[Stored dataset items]

┌──

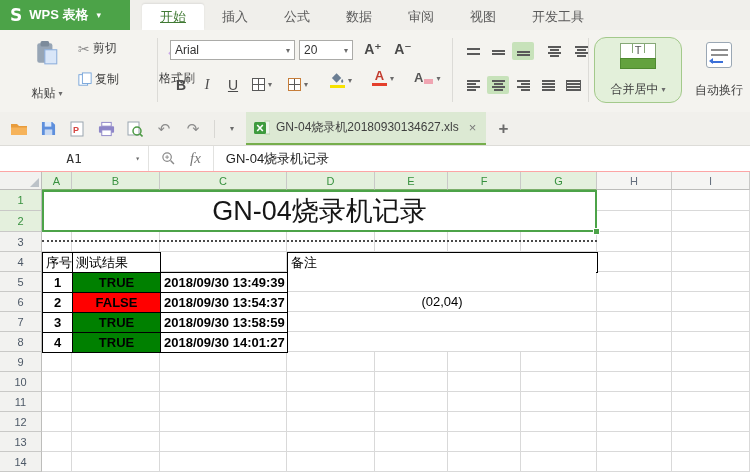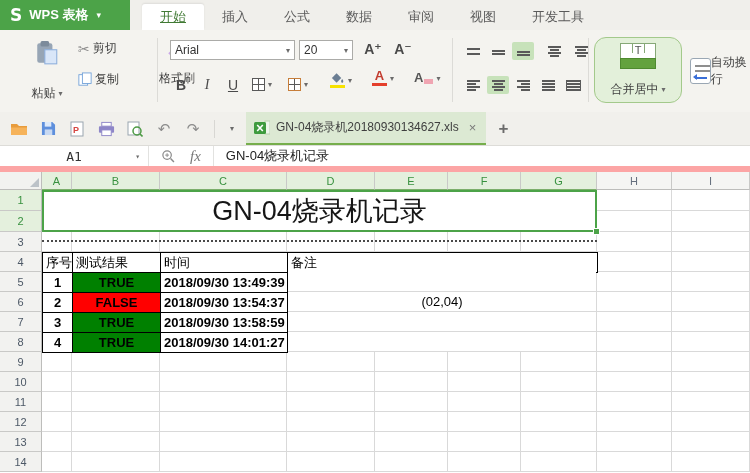--- a/index.html
+++ b/index.html
@@ -62,7 +62,7 @@
                linear-gradient(#86A877,#86A877) 23px 0/1px 9px no-repeat,#fff;}
   .merge-ico::before{content:"T";position:absolute;left:50%;top:0;transform:translateX(-50%);font-size:11px;color:#555;}
   .merge-ico::after{content:"";position:absolute;left:-1px;right:-1px;bottom:-1px;height:9px;background:#63A23E;border:1px solid #4E8A2F;}
-  .wrap-btn{position:absolute;left:690px;top:7px;width:58px;height:66px;display:flex;align-items:center;justify-content:space-between;padding:5px 0 4px;box-sizing:border-box;cursor:pointer;}
+  .wrap-btn{position:absolute;left:690px;top:7px;width:58px;height:66px;display:flex;flex-direction:column;align-items:center;justify-content:space-between;padding:5px 0 4px;box-sizing:border-box;cursor:pointer;}
   .wrap-ico{width:26px;height:26px;border:1px solid #9AA7B4;border-radius:3px;background:
       linear-gradient(#8F8F8F,#8F8F8F) 4px 6px/17px 2px no-repeat,
       linear-gradient(#8F8F8F,#8F8F8F) 4px 11px/17px 2px no-repeat,

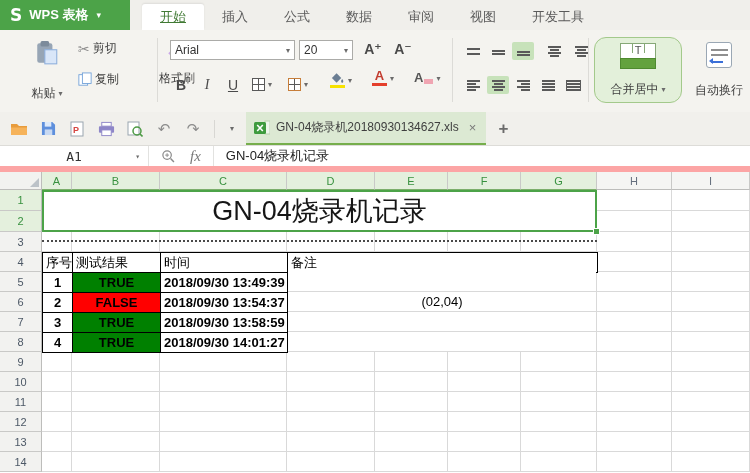--- a/index.html
+++ b/index.html
@@ -81,7 +81,7 @@
   .newtab{font-size:17px;color:#6B6B6B;margin-left:12px;cursor:pointer;font-weight:bold;}
 
   
-  .fbar{position:absolute;left:0;top:145px;width:750px;height:27px;background:#fff;border-top:1px solid #DDDCD8;border-bottom:6px solid #fca5a5;display:flex;align-items:center;box-sizing:border-box;}
+  .fbar{position:absolute;left:0;top:145px;width:750px;height:27px;background:#fff;border-top:1px solid #DDDCD8;border-bottom:1px solid #fca5a5;display:flex;align-items:center;box-sizing:border-box;}
   .namebox{width:148px;height:100%;display:flex;align-items:center;justify-content:center;position:relative;border-right:1px solid #E2E2E0;font-size:13px;color:#333;font-family:"DejaVu Sans Mono",monospace;}
   .namebox .caret{position:absolute;right:8px;}
   .fx-zone{display:flex;align-items:center;gap:14px;padding:0 12px;border-right:1px solid #E2E2E0;height:100%;}

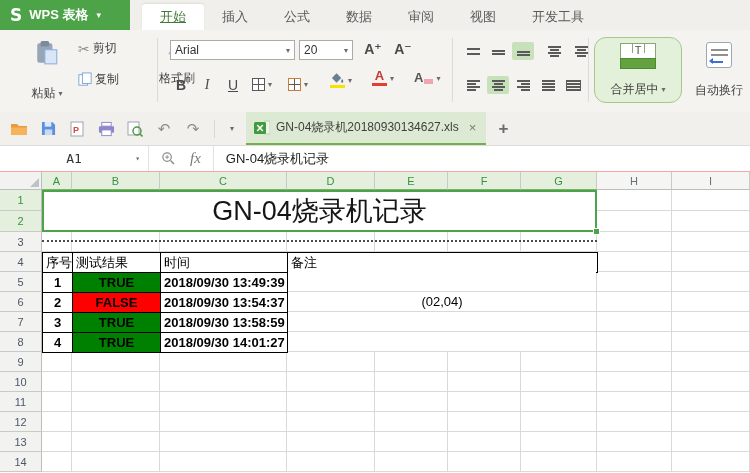--- a/index.html
+++ b/index.html
@@ -428,7 +428,6 @@
 
       <div class="cell bordered hdrcell" style="left:0;top:62px;width:31px;height:21px">序号</div>
       <div class="cell bordered hdrcell" style="left:30px;top:62px;width:89px;height:21px">测试结果</div>
-      <div class="cell bordered hdrcell" style="left:118px;top:62px;width:128px;height:21px">时间</div>
       <div class="cell bordered hdrcell" style="left:245px;top:62px;width:311px;height:21px">备注</div>
 
       <div class="cell bordered idxcell" style="left:0;top:82px;width:31px;height:21px">1</div>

└──

▸ **THE TASK**
Give back exactly the lines from the one containing "linear-gradient(#8F8F8F,#8F8F8F) 4px 11px/17px" through the last line above, both included, and none of the pictures.

▸ **EXERCISE RESULT**
       linear-gradient(#8F8F8F,#8F8F8F) 4px 11px/17px 2px no-repeat,

--- a/index.html
+++ b/index.html
@@ -81,7 +81,7 @@
   .newtab{font-size:17px;color:#6B6B6B;margin-left:12px;cursor:pointer;font-weight:bold;}
 
   
-  .fbar{position:absolute;left:0;top:145px;width:750px;height:27px;background:#fff;border-top:1px solid #DDDCD8;border-bottom:6px solid #fca5a5;display:flex;align-items:center;box-sizing:border-box;}
+  .fbar{position:absolute;left:0;top:145px;width:750px;height:27px;background:#fff;border-top:1px solid #DDDCD8;border-bottom:1px solid #fca5a5;display:flex;align-items:center;box-sizing:border-box;}
   .namebox{width:148px;height:100%;display:flex;align-items:center;justify-content:center;position:relative;border-right:1px solid #E2E2E0;font-size:13px;color:#333;font-family:"DejaVu Sans Mono",monospace;}
   .namebox .caret{position:absolute;right:8px;}
   .fx-zone{display:flex;align-items:center;gap:14px;padding:0 12px;border-right:1px solid #E2E2E0;height:100%;}

--- a/index.html
+++ b/index.html
@@ -428,7 +428,6 @@
 
       <div class="cell bordered hdrcell" style="left:0;top:62px;width:31px;height:21px">序号</div>
       <div class="cell bordered hdrcell" style="left:30px;top:62px;width:89px;height:21px">测试结果</div>
-      <div class="cell bordered hdrcell" style="left:118px;top:62px;width:128px;height:21px">时间</div>
       <div class="cell bordered hdrcell" style="left:245px;top:62px;width:311px;height:21px">备注</div>
 
       <div class="cell bordered idxcell" style="left:0;top:82px;width:31px;height:21px">1</div>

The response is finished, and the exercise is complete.